### Task instructions
Using the listing that follows, filter out every line lacking the string "Israel" and return the rest.

### Data under study
********************
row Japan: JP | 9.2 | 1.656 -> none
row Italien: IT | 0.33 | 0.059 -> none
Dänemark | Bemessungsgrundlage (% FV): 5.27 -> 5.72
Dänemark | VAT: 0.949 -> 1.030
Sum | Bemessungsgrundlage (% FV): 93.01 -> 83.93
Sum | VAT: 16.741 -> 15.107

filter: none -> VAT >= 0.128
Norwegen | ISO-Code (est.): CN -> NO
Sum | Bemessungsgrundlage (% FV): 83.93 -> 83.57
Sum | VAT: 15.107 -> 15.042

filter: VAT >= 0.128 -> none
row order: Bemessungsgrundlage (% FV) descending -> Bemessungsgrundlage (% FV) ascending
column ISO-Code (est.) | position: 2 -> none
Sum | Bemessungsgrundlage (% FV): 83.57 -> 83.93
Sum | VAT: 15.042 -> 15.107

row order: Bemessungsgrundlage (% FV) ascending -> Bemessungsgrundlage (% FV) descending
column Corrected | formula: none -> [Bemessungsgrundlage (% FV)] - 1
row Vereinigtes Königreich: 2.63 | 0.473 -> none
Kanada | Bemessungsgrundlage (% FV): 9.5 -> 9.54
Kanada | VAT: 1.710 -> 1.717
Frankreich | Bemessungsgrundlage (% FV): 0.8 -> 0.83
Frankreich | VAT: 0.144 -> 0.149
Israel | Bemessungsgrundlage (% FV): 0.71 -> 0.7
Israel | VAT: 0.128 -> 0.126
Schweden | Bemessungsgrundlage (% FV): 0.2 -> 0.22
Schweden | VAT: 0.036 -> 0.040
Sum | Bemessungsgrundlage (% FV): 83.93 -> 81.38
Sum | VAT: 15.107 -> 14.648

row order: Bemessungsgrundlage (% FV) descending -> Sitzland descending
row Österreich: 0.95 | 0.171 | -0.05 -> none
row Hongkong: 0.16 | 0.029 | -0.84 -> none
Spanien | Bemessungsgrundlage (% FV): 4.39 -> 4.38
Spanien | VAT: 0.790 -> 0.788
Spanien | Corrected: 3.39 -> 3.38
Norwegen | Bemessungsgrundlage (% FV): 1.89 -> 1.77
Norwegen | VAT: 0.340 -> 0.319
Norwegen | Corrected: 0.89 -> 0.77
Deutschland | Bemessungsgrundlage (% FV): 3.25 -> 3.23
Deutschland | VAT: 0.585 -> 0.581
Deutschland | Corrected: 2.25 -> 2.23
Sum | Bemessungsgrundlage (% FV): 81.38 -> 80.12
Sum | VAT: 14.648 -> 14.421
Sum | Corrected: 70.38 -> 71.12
********************
### Task answer
Israel | Bemessungsgrundlage (% FV): 0.71 -> 0.7
Israel | VAT: 0.128 -> 0.126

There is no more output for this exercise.